[Date Prev][Date Next][Thread Prev][Thread Next][Date Index][Thread Index]

Re: [Condor-users] use free machines first but overload cpu's



On Fri, Jan 20, 2006 at 10:03:32AM +0100, van Pee wrote:
> Hi Steffen,
> 
> you are right, we do not realy parallize but split a job.
> This is done on file base and each job processes about 100 files.

In this case you may consider to rsync the files to the nodes,
or you may run into a bottleneck on the fileserver. YMMV - but
it's worth watching.

> The idea is the following: We have similar machines which all can 
> process 4 jobs
> without running into resource problems.

This measn you will set up 4 VMs per machine. (Condor may already do this
for you).

  Mostly a user can use one cpu 
> for all of his jobs.

Then it would make sense to talk to other users and schedule 
VirtualMachineID settings (user 1 uses VM1, and so on)

> But sometimes the cluster is overloaded and for this cases I want to 
> have stil resources left
> for the 5 minute jobs.

Don't allow access to the "last" VM then, except the special jobs show
up with some magic phrase. 
You may set up a special START condition to accomplish this, looking
this way:

START = ((VirtualMachineID != 4) || (TARGET.Magic =?= "magick"))

This would start a job on any VM but 4, except the user specifies
some +Magic="magick" string in the submit file (I'm typing this 
from memory which has proven to be unreliable sometimes, so better
check with the manual, but you get the idea)

  If this user have to wait in some rare cases 20 
> minutes it would be no problem.

This is all a matter of whether you want to vacate a VM if a user with
higher priority shows up. My recipe is based on a 'never vacate' policy;
if you can afford vacating (and restarting!) jobs (IIRC, you're in the
vanilla universe; read the thread on checkpointing as well) your solution
may be to give the special user a higher priority.
Priorities are evaluated during the negotiation phase - so if there's a
VM available for matching the user with the highest prio will get it; 
if not, and vacating is disabled ("let everything finish, no matter what")
even the highest-prioritised user will have to wait. 
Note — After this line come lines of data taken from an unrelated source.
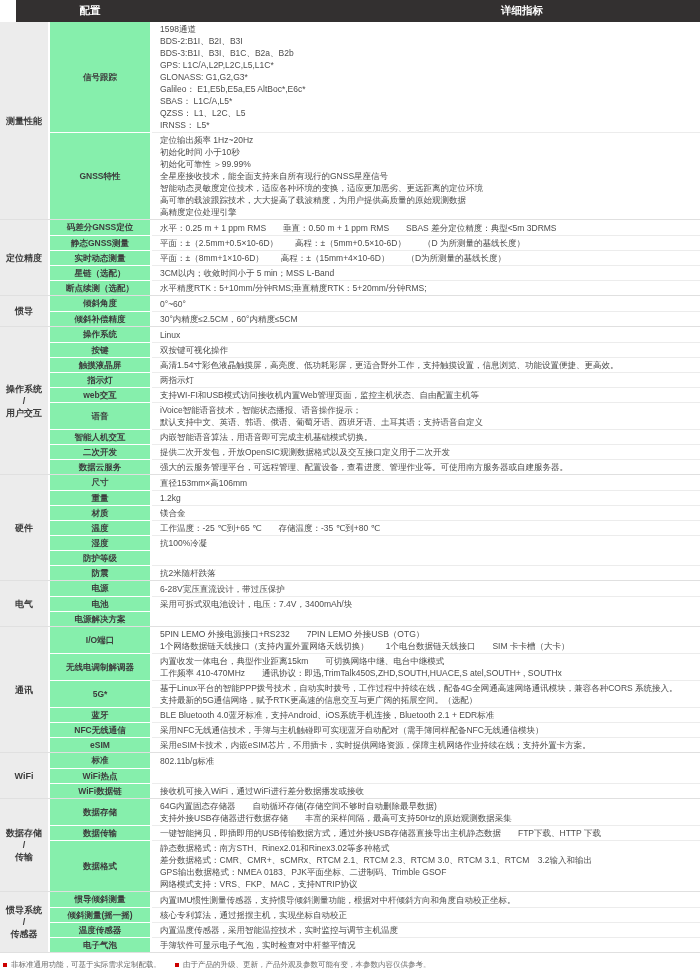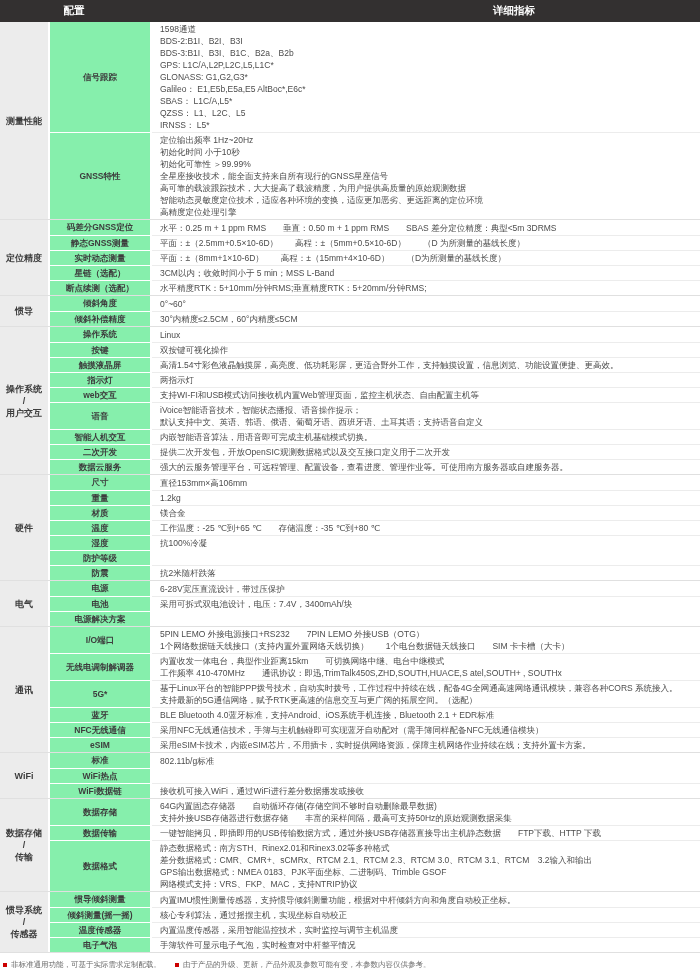--- a/index.html
+++ b/index.html
@@ -8,7 +8,7 @@
   .page{width:700px;height:980px;overflow:hidden;background:#fff;display:flex;flex-direction:column;}
 
   
-  .hdr{height:22px;flex:0 0 22px;background:#333030;display:flex;align-items:center;}
+  .hdr{height:22px;flex:0 0 22px;background:#333030;display:flex;align-items:center;margin-left:16px;}
   .hdr-left{width:148px;text-align:center;color:#fff;font-weight:bold;font-size:10.5px;}
   .hdr-right{flex:1;text-align:center;padding-left:180px;color:#fff;font-weight:bold;font-size:10.5px;}
 

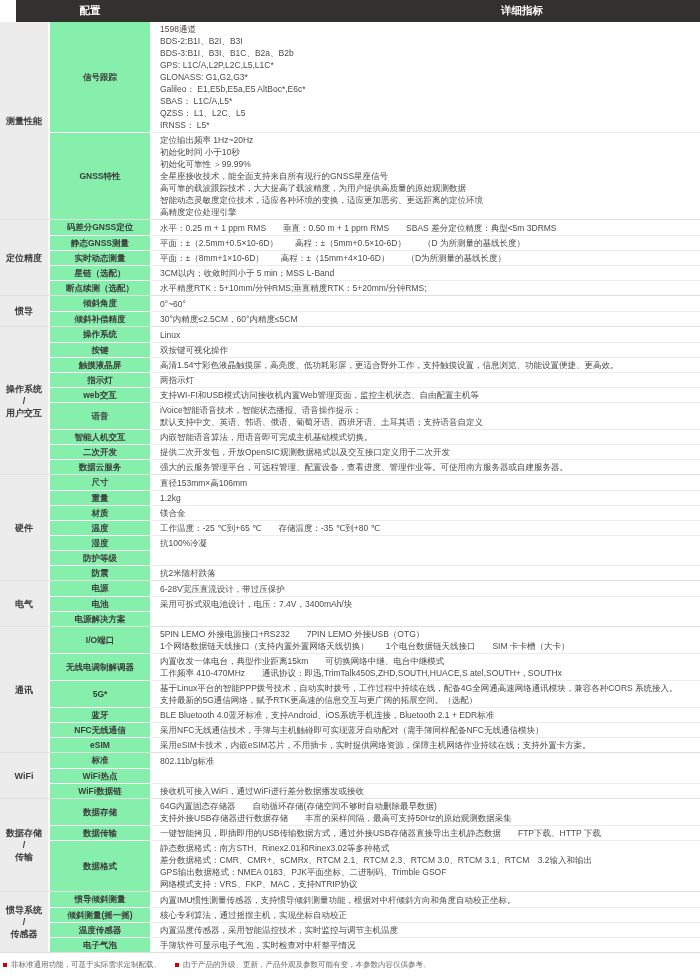--- a/index.html
+++ b/index.html
@@ -73,8 +73,8 @@
               <div class="vline">初始化时间 小于10秒</div>
               <div class="vline">初始化可靠性 ＞99.99%</div>
               <div class="vline">全星座接收技术，能全面支持来自所有现行的GNSS星座信号</div>
+              <div class="vline">智能动态灵敏度定位技术，适应各种环境的变换，适应更加恶劣、更远距离的定位环境</div>
               <div class="vline">高可靠的载波跟踪技术，大大提高了载波精度，为用户提供高质量的原始观测数据</div>
-              <div class="vline">智能动态灵敏度定位技术，适应各种环境的变换，适应更加恶劣、更远距离的定位环境</div>
               <div class="vline">高精度定位处理引擎</div>
             </div>
           </div>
> If this users have to wait one day in one case, I will run into trouble 
> and condor will maybe not be acceped.

In this case, the admin still can put idle jobs by other users on hold
so a VM that just finished its job will not get another job by the same 
user (same match) but will return to the matching phase. 
There's no way for Condor to entirely guess what you all (your users, and
you as admin) expect it to do, and there are several ways to pass it some
hints.

> 
> I have problems to understand the ranking
> RANK=(7-VirtualMachineID)
> seems to be a good idea.
> Where I have to put this rank? In the local config file ?
> I don't understand the class add method.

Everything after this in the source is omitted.